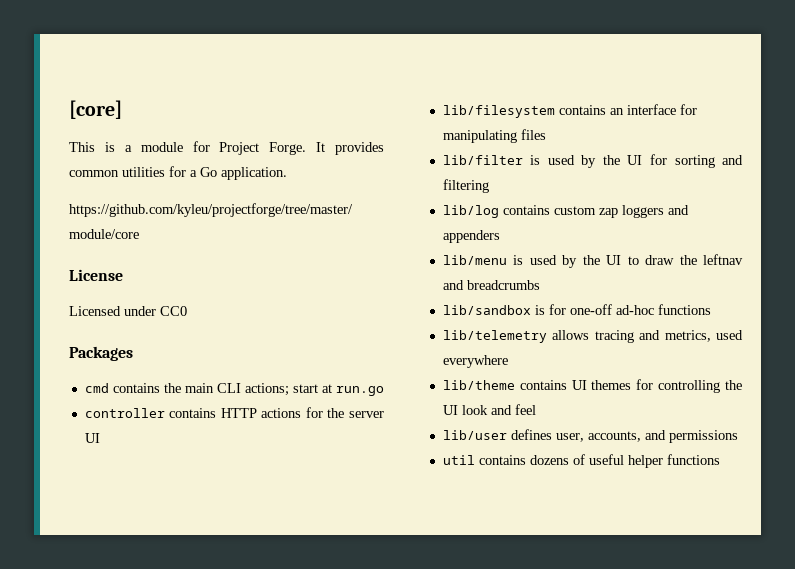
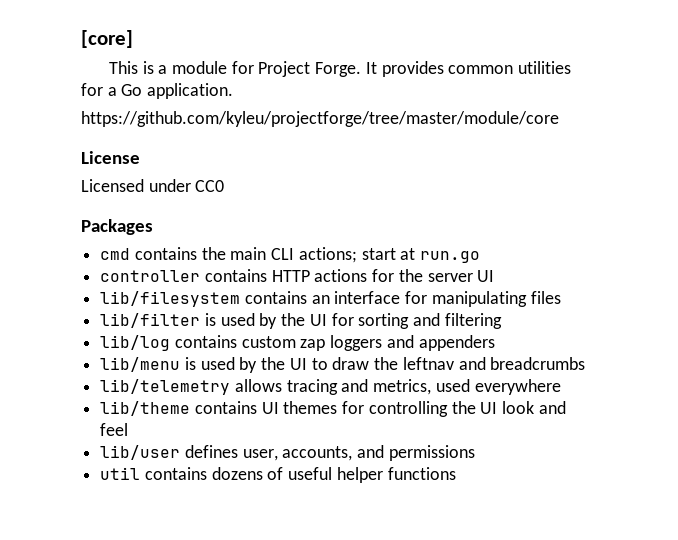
[442,304,711,315] // lib/sandbox is for one-off ad-hoc functions -> (586, 363) none

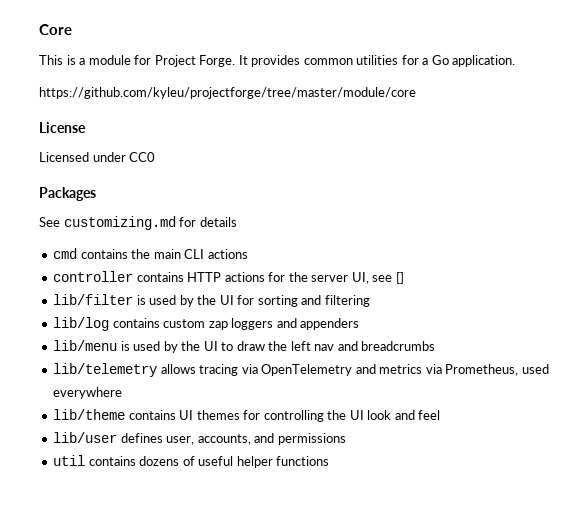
[81,30,133,48] [core] -> [39,24,72,35] Core
(153, 227) none -> [39,216,237,230] // See customizing.md for details
[298,247,481,263] actions; start at run.go -> [207,249,248,259] actions
[477,270,495,282] [100,291,561,307] UI // lib/filesystem contains an interface for manipulating files -> [351,272,404,284] UI, see []
[402,357,454,370] leftnav -> [290,341,335,351] left nav
[341,379,432,395] and metrics, -> [241,364,519,376] via OpenTelemetry and metrics via Prometheus,

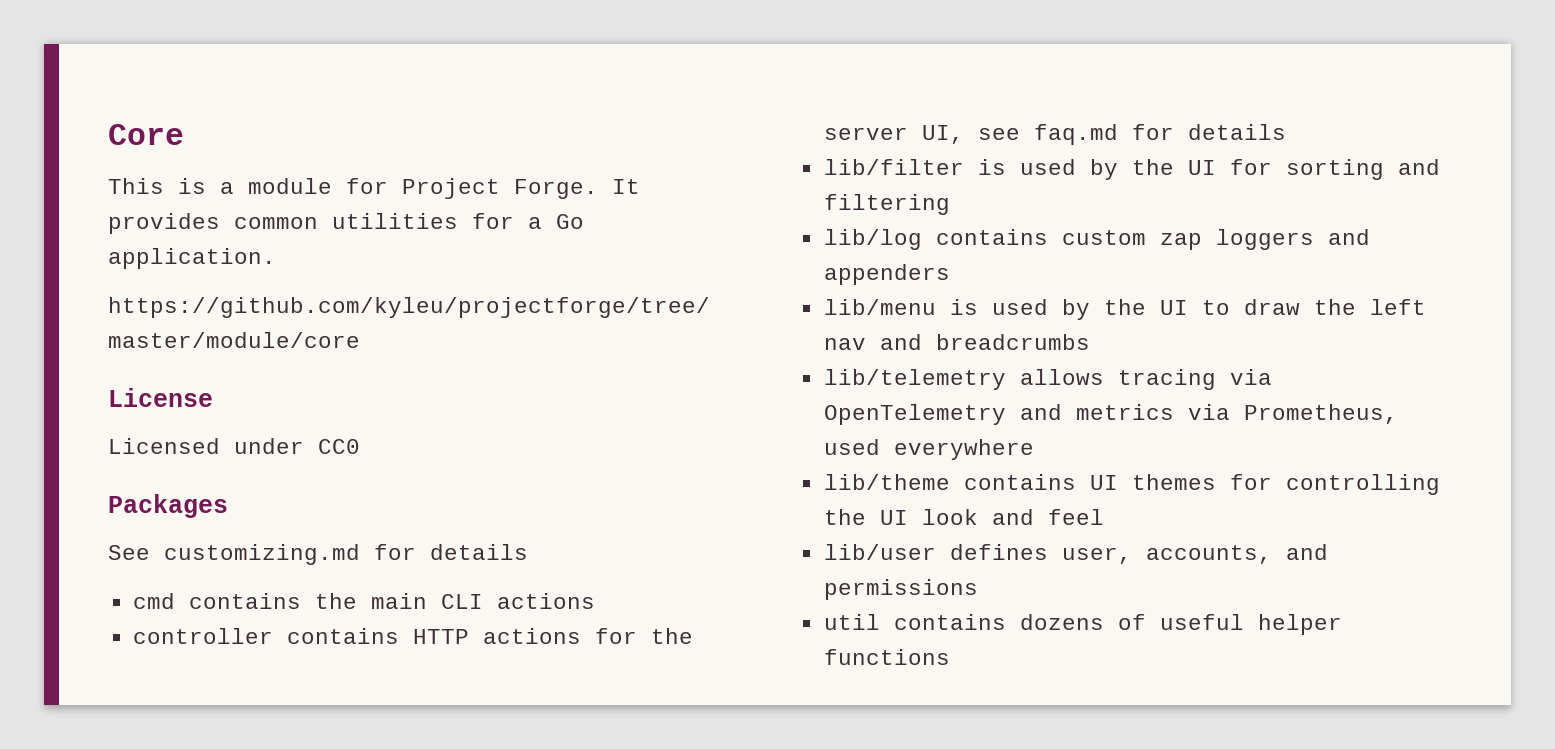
[395,272,404,284] [] -> [1033,124,1286,145] faq.md for details

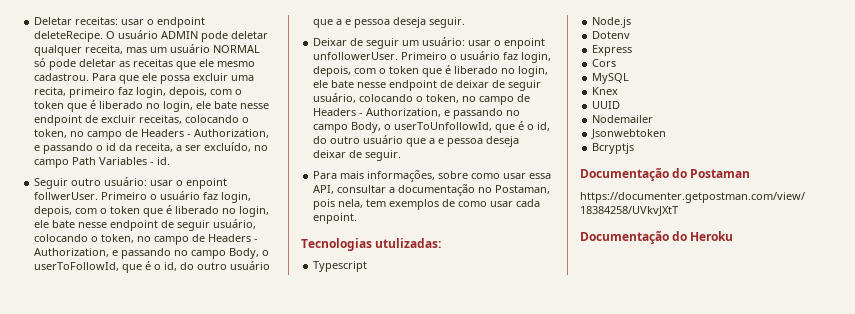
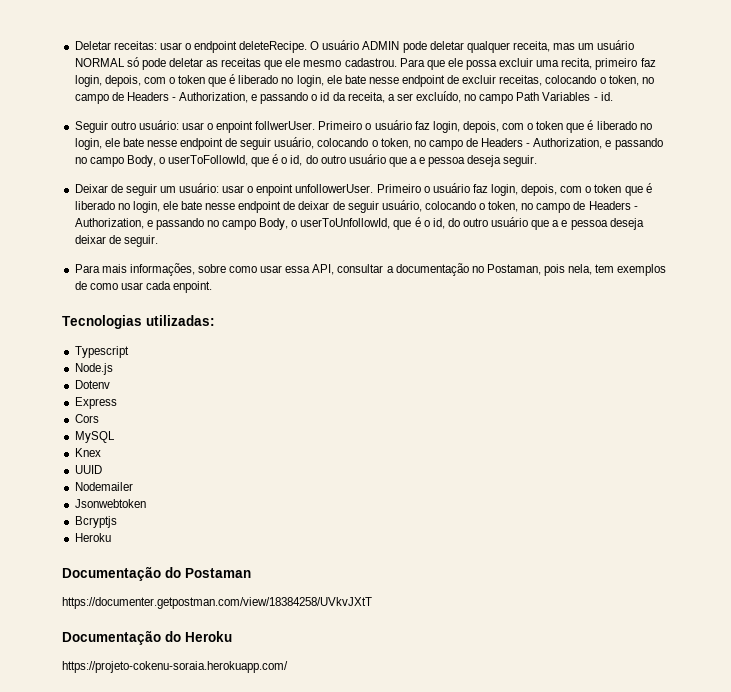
[375,238,442,248] utulizadas: -> [146,315,215,326] utilizadas:
(635, 148) none -> [74,533,111,542] // Heroku
(734, 236) none -> [62,661,288,673] // https://projeto-cokenu-soraia.herokuapp.com/

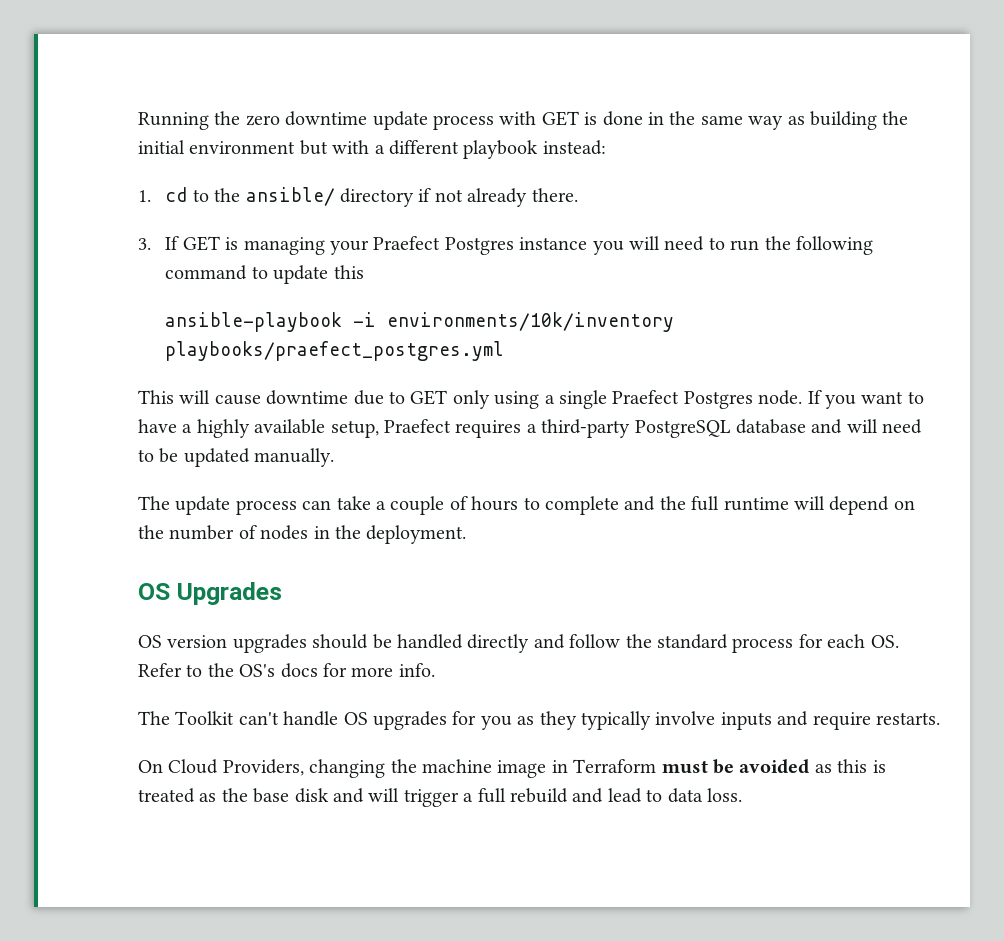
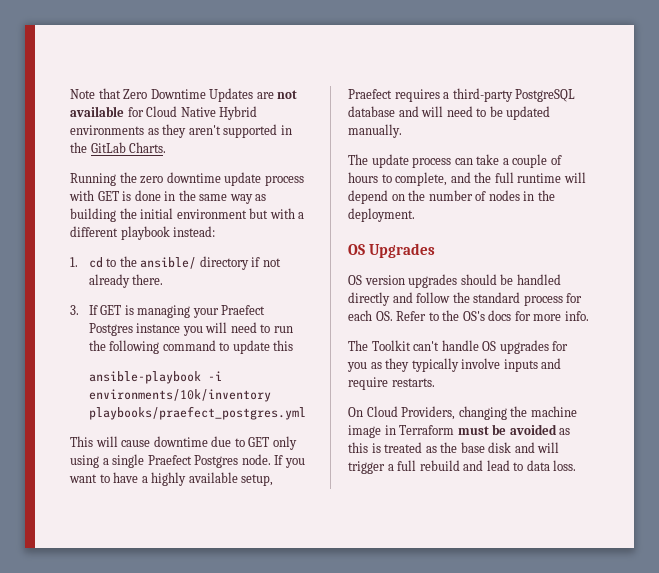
(138, 121) none -> [70,88,298,102] [70,106,258,120] [70,124,292,138] [70,142,167,153] Note that Zero Downtime Updates are not available for Cloud Native Hybrid environments as they aren't supported in the GitLab Charts. //
[545,496,619,515] complete -> [395,172,448,186] complete,

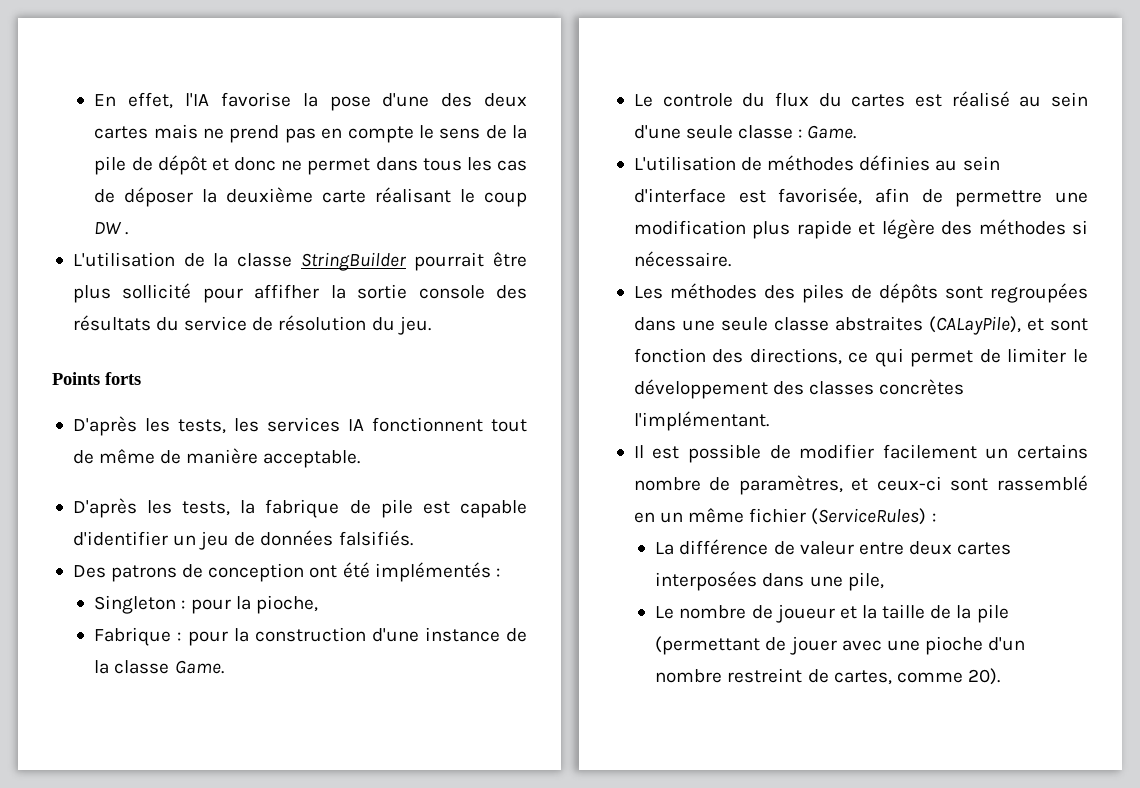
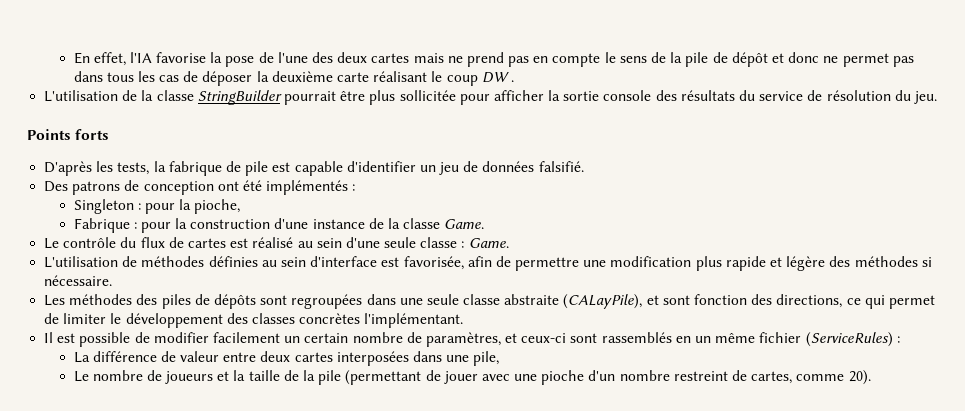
[382,93,430,107] d'une -> [258,52,308,63] de l'une
(371, 166) none -> [892,56,914,67] pas
[122,283,320,303] sollicité pour affifher -> [399,90,544,105] sollicitée pour afficher
[72,416,527,436] [72,448,361,468] // D'après les tests, les services IA fonctionnent tout de même de manière acceptable. -> (110, 134) none
[338,530,413,546] falsifiés. -> [538,161,584,172] falsifié.
[662,93,733,107] controle -> [63,237,117,248] contrôle
[818,93,842,107] du -> [168,237,184,248] de
[834,316,923,331] abstraites -> [504,294,560,305] abstraite
[1017,444,1088,459] certains -> [304,333,349,343] certain
[997,475,1088,491] rassemblé -> [601,332,672,343] rassemblés
[775,604,835,623] joueur -> [165,371,214,384] joueurs

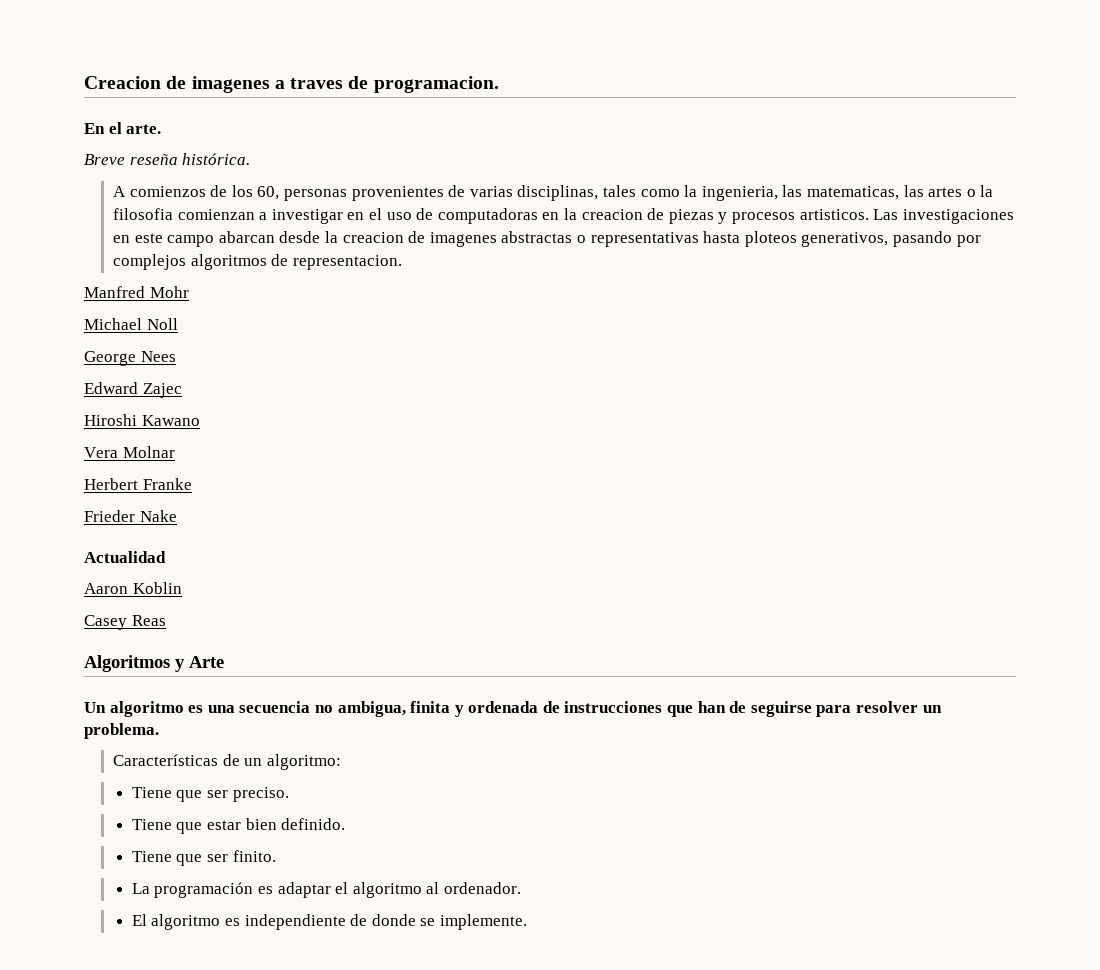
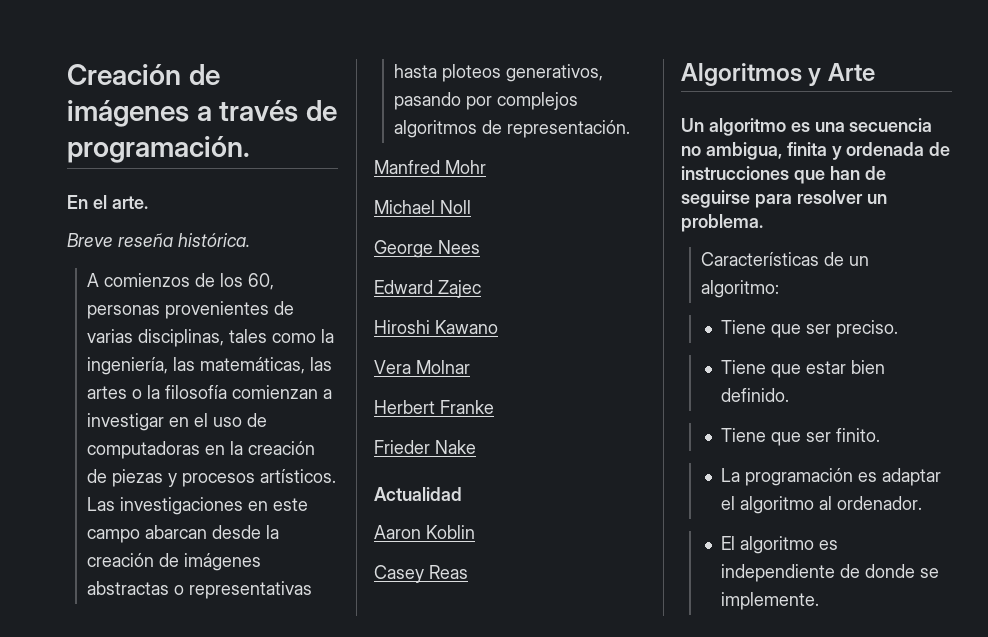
[84,76,499,93] Creacion de imagenes a traves de programacion. -> [67,64,220,85] [67,100,337,127] [67,136,250,163] Creación de imágenes a través de programación.
[701,185,899,201] ingenieria, las matematicas, -> [87,357,306,375] ingeniería, las matemáticas,
[113,208,174,220] filosofia -> [165,385,228,399] filosofía
[581,209,643,220] creacion -> [248,441,316,455] creación
[799,209,869,220] artisticos. -> [260,469,337,483] artísticos.
[342,231,497,247] creacion de imagenes -> [87,553,262,571] creación de imágenes
[292,255,402,270] representacion. -> [507,120,631,138] representación.

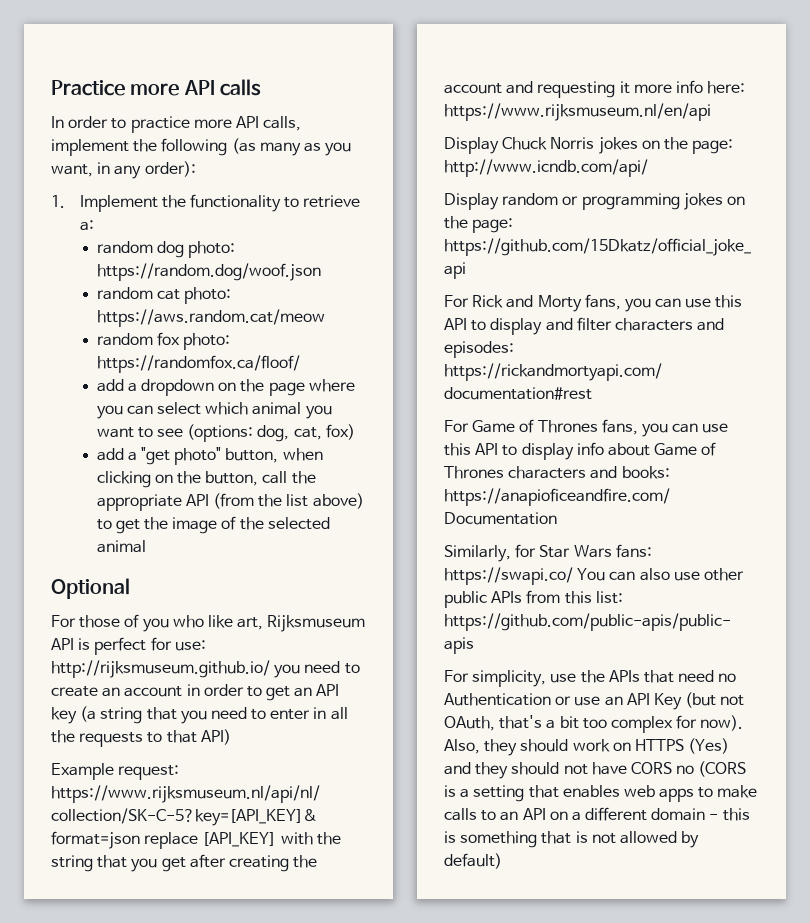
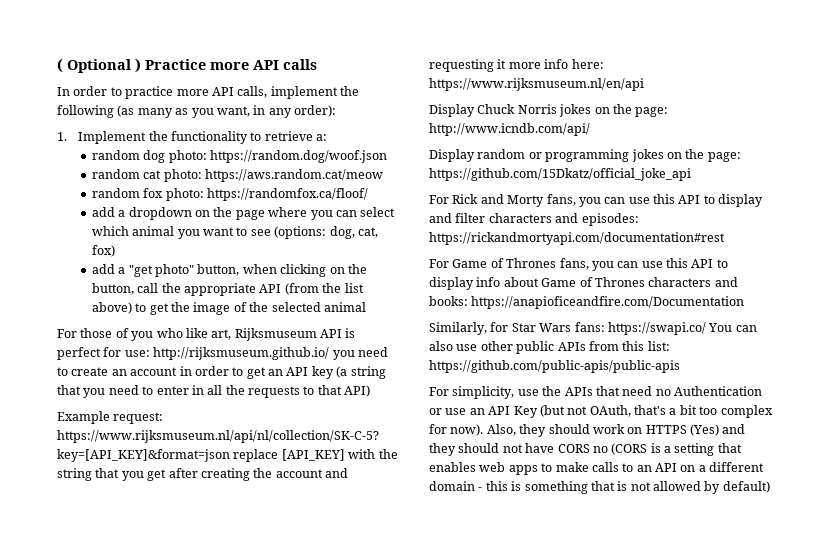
(51, 88) none -> [57,58,141,73] ( Optional )
[51,578,130,599] // Optional -> (366, 307) none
----
**TRY IT**
Exactly as written, repeat the lines of the material above from the first through the line holding "[298,247,481,263] actions; start", with both ends in the copy and no pictures.

**ANSWER SPACE**
[442,304,711,315] // lib/sandbox is for one-off ad-hoc functions -> (586, 363) none

[81,30,133,48] [core] -> [39,24,72,35] Core
(153, 227) none -> [39,216,237,230] // See customizing.md for details
[298,247,481,263] actions; start at run.go -> [207,249,248,259] actions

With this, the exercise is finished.